:: REQUIREMENT ::
Reproduce, exactly and in full, only the lines below from the one containing "(311, 66) none" through the one containing "[412,185,445,197] peaks, ->".

[RECORDS SHOWN — start]

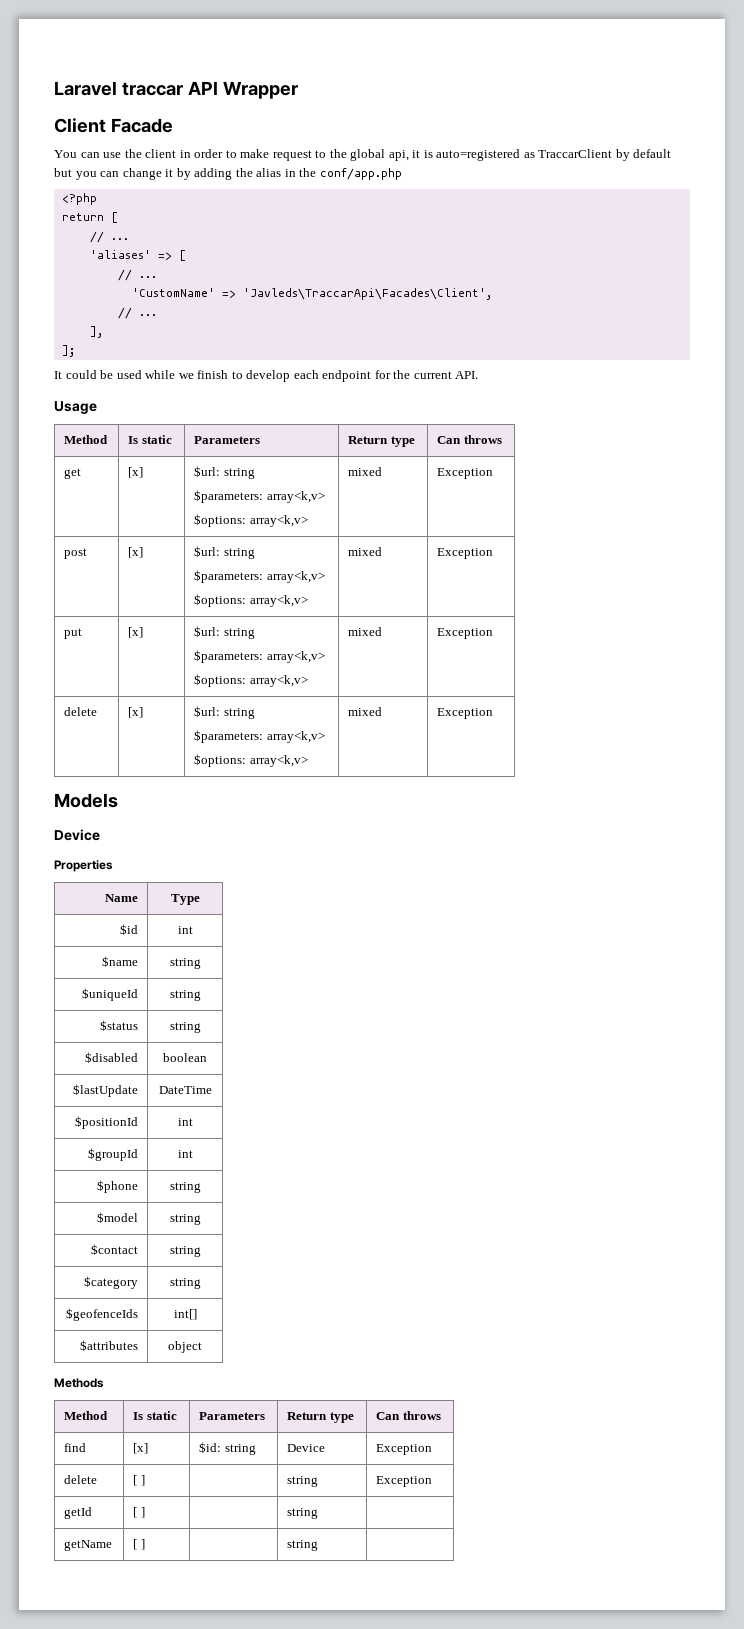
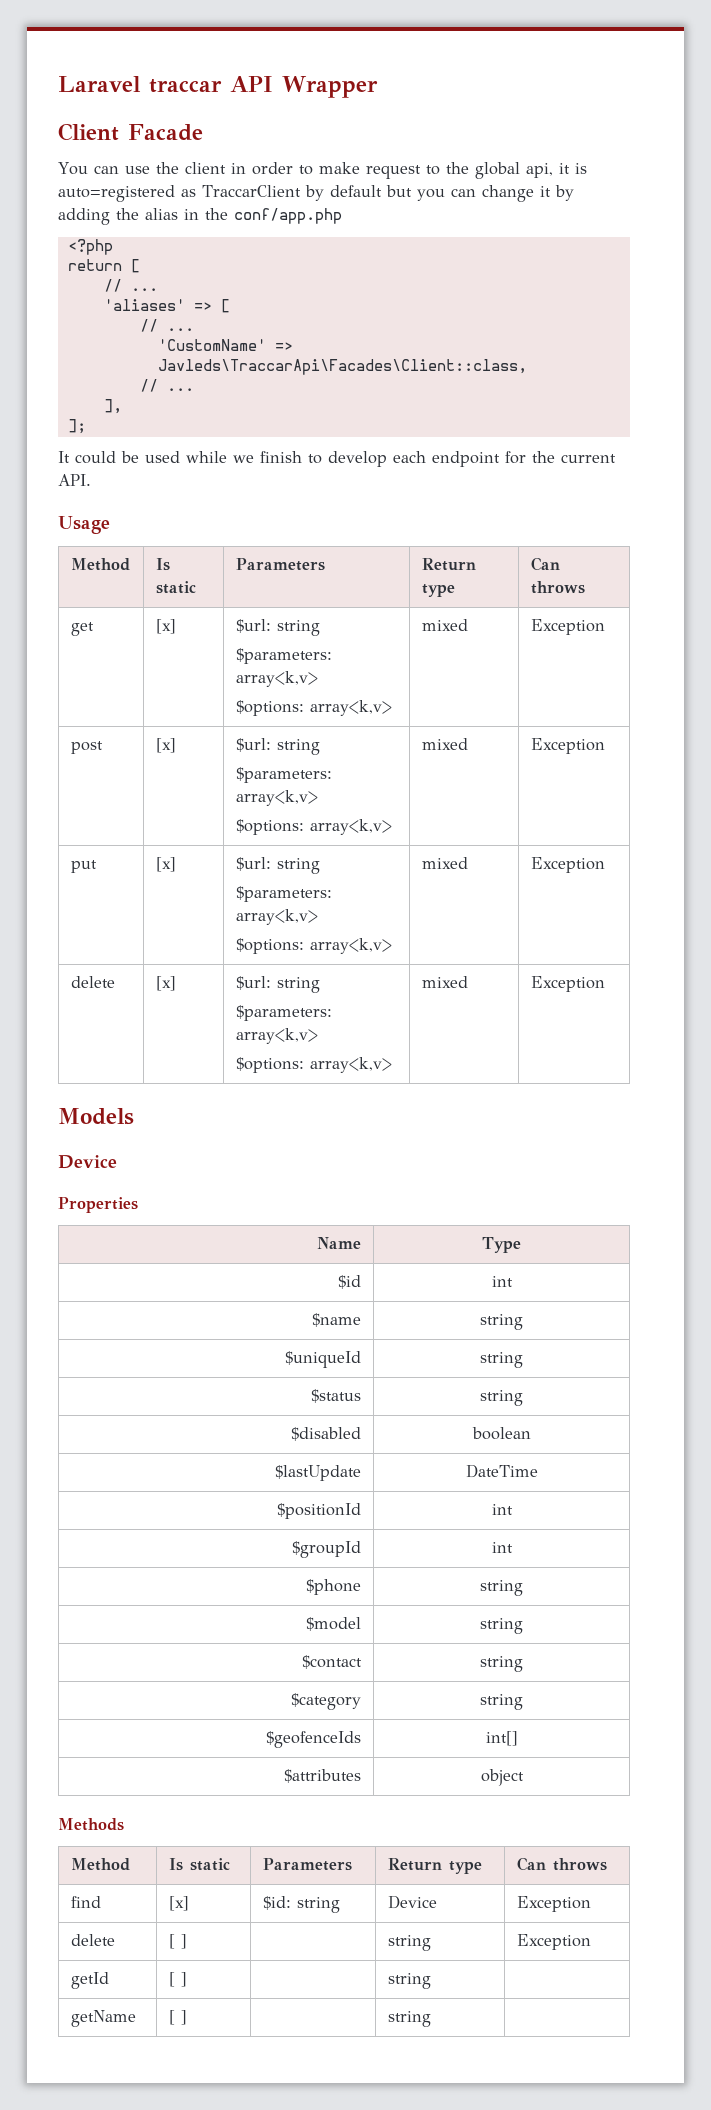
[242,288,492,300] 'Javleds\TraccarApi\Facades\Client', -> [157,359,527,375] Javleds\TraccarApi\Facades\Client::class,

[RECORDS SHOWN — finish]
[RECORDS SHOWN — start]

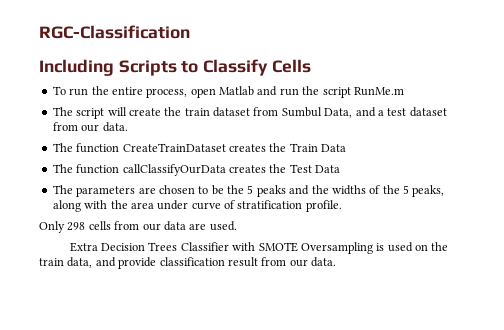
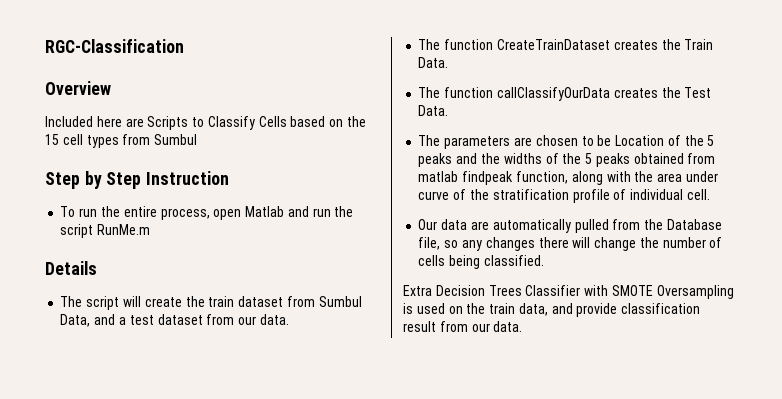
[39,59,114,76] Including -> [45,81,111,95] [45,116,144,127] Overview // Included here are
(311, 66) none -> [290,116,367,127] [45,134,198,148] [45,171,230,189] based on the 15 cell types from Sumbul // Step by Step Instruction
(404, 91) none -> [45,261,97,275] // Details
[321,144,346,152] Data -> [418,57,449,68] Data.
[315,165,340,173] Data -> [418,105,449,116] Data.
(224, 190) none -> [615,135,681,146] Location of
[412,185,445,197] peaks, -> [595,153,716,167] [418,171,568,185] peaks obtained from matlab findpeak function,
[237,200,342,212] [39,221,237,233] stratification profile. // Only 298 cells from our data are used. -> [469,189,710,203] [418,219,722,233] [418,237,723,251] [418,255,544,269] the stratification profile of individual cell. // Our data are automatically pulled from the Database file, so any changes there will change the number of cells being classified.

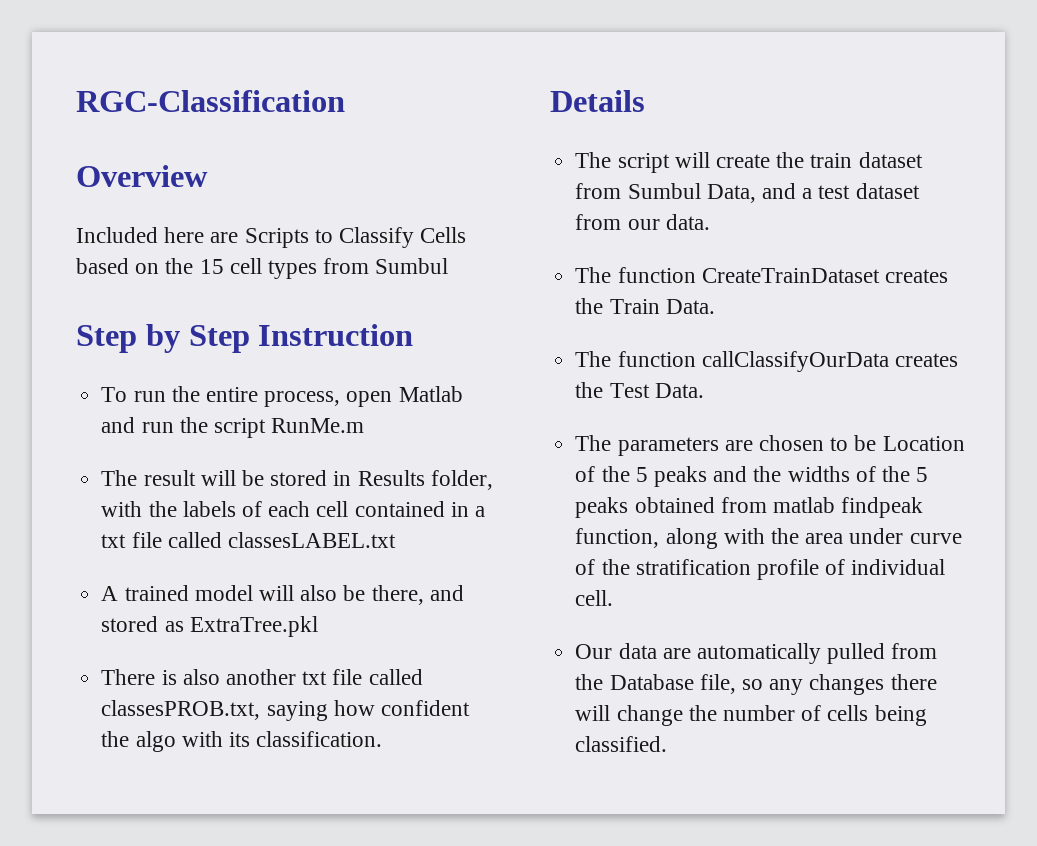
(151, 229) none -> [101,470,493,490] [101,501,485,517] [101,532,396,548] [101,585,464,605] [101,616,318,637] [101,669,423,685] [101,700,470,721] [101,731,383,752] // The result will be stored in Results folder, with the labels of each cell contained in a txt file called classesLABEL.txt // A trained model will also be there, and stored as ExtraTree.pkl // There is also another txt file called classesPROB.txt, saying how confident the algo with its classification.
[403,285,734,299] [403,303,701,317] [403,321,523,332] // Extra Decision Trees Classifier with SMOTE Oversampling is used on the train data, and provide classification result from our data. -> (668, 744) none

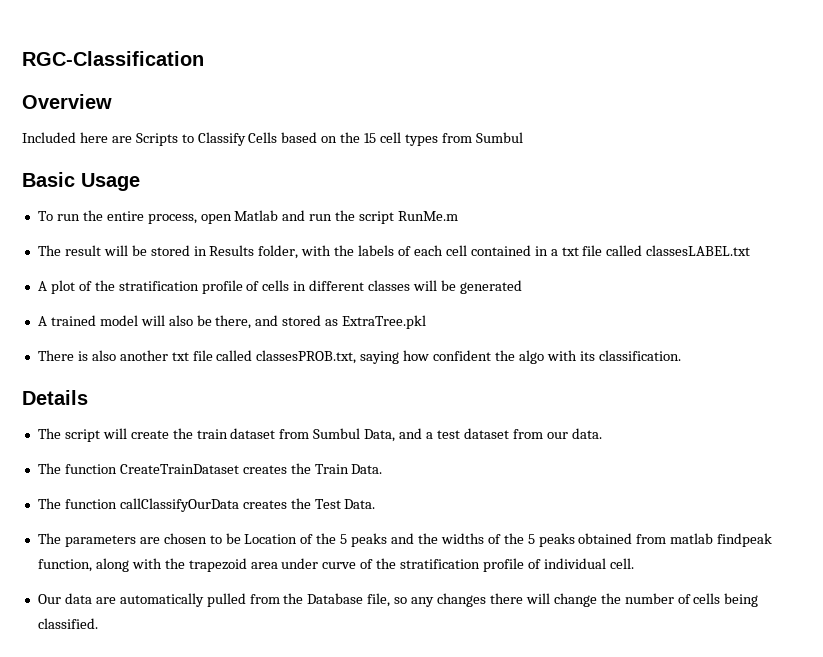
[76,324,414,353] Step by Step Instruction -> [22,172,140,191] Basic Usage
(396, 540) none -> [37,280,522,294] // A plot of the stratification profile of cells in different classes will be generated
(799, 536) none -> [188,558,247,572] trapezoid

[RECORDS SHOWN — finish]

:: RESULT ::
(311, 66) none -> [290,116,367,127] [45,134,198,148] [45,171,230,189] based on the 15 cell types from Sumbul // Step by Step Instruction
(404, 91) none -> [45,261,97,275] // Details
[321,144,346,152] Data -> [418,57,449,68] Data.
[315,165,340,173] Data -> [418,105,449,116] Data.
(224, 190) none -> [615,135,681,146] Location of
[412,185,445,197] peaks, -> [595,153,716,167] [418,171,568,185] peaks obtained from matlab findpeak function,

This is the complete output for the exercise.